▶ [To do]: The stretch wanted below opens at the line containing "- Every user" and closes at the line containing "the Posit Workbench, regardless of expertise level.". Please return it exactly, with no other lines.

Collected data:
===============
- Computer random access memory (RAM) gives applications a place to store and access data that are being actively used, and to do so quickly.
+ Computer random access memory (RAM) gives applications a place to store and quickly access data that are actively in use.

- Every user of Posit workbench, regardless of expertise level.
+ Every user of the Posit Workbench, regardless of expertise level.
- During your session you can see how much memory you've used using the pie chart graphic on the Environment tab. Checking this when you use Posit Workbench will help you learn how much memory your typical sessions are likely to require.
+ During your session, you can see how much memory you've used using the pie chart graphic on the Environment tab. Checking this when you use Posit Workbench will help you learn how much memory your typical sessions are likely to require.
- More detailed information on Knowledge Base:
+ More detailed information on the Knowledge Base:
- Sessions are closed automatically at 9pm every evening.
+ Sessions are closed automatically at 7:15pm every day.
===============
▶ [Problem solution]:
- Every user of Posit workbench, regardless of expertise level.
+ Every user of the Posit Workbench, regardless of expertise level.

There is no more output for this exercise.